Turning heads at Le Bourget whenever it takes to the skies is Kamov’s Ka-52 helicopter. Its co-axial rotor blades and comprehensive weapons suite mark it out from the herd and, amazingly for a helicopter, it even has ejection seats. With the Ka-52 now in Russian army service and being touted for export, the design bureau is busy working on a maritime version for the Russian navy.
Kamov has championed the co-axial layout for many years, arguing that it increases agility and performance (particularly vertical climb) while making the helicopter safer by removing any torque problems and, as a consequence, any need for a tailrotor.
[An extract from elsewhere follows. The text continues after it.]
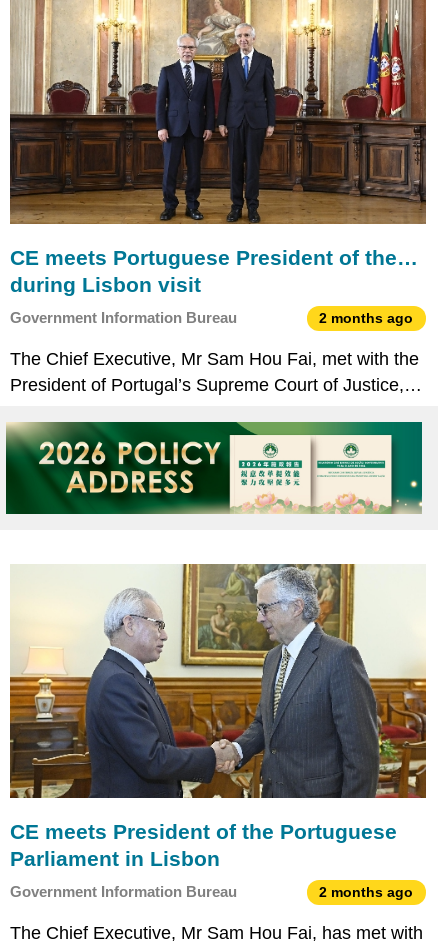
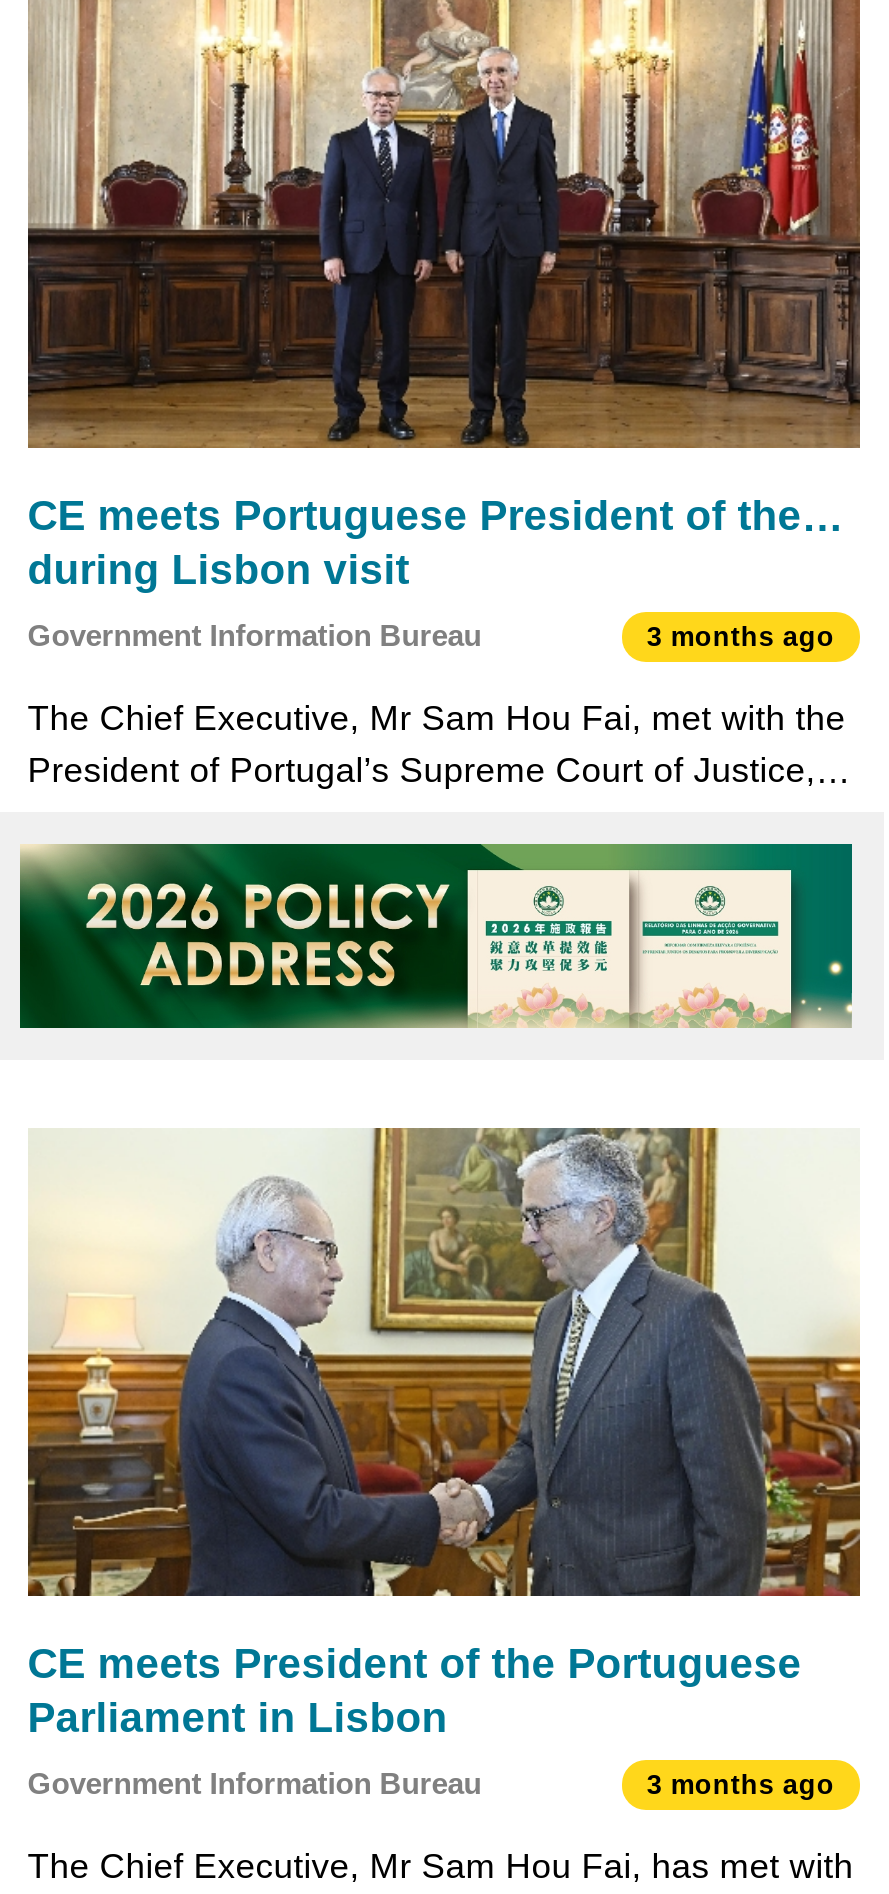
[319,311,413,326] 2 months ago -> [647,622,835,652] 3 months ago
[319,885,413,900] 2 months ago -> [647,1770,835,1800] 3 months ago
Today’s Ka-52 is the latest iteration of a line of Kamov combat helicopters that reaches back to the single-seat Ka-50 that made an appearance at the Paris Air Show in 1993. The side-by-side seating of the Ka-52 promotes crew coordination, according to Kamov design bureau general designer Sergei Mikheyev, who also noted that the machine embodies features that have been born out of combat experience in Afghanistan and the Caucasus.
In its Russian army version, as shown here, the Ka-52 has a weapons suite including 9K120 Ataka and 9K121 Vikhr-1 missiles, the latter using laser beam-riding guidance. It has a 2A42 30mm cannon and the ability to carry S-8 80mm unguided rockets. It can also carry Igla-S air-to-air missiles as part of the Strelets system. The helicopter is well protected with the President-S self-defense suite.
For the Russian navy’s Ka-52K Kamov is working on new weapons capabilities that are more applicable to a life at sea. What kind of weapon suite the maritime version might carry is yet to be revealed, but “it will be different,” stated Mikheyev. The aircraft here is displayed alongside a number of MBDA’s weapons, such as the Marte anti-ship missile, Mistral air-to-air missile and PARS3 precision weapon. “We have accepted NATO standards as our own,” said Mikheyev. “We are very open to bring in foreign equipment or weapons.”
The Ka-52K is intended to serve from a variety of Russian navy vessels, but primarily the two Mistral-class amphibious assault vessels that Russia is buying from France. When asked about progress with the Ka-52K, Mikheyev responded with a wry smile, “It will fly as soon as the French deliver Mistral vessels. When Mistral comes to St. Petersburg, the helicopter will be ready!”
India has been identified as a good opportunity for the Ka-52, particularly as the helicopter is one of only a handful that can operate effectively at altitudes exceeding 4,000 meters. While India has recently selected the Boeing AH-64 over the Mil Mi-28 to fulfill a gunship requirement, Kamov maintains that there is potential for sales there. “Apache was lucky, because the Ka-52 did not take part in that tender,” joked Mikheyev, “but we continue to pay high attention to this area.”
Mikheyev reported a continued growth path for the Ka-52 design. “Things change, tactics change,” he commented, “and the Ka-52 will continue to change. We are looking ahead ten years and we have made space for future developments. This is what the art of designing means.” One area where the general designer sees big improvements coming is in major improvements and new ideas in helicopter defenses.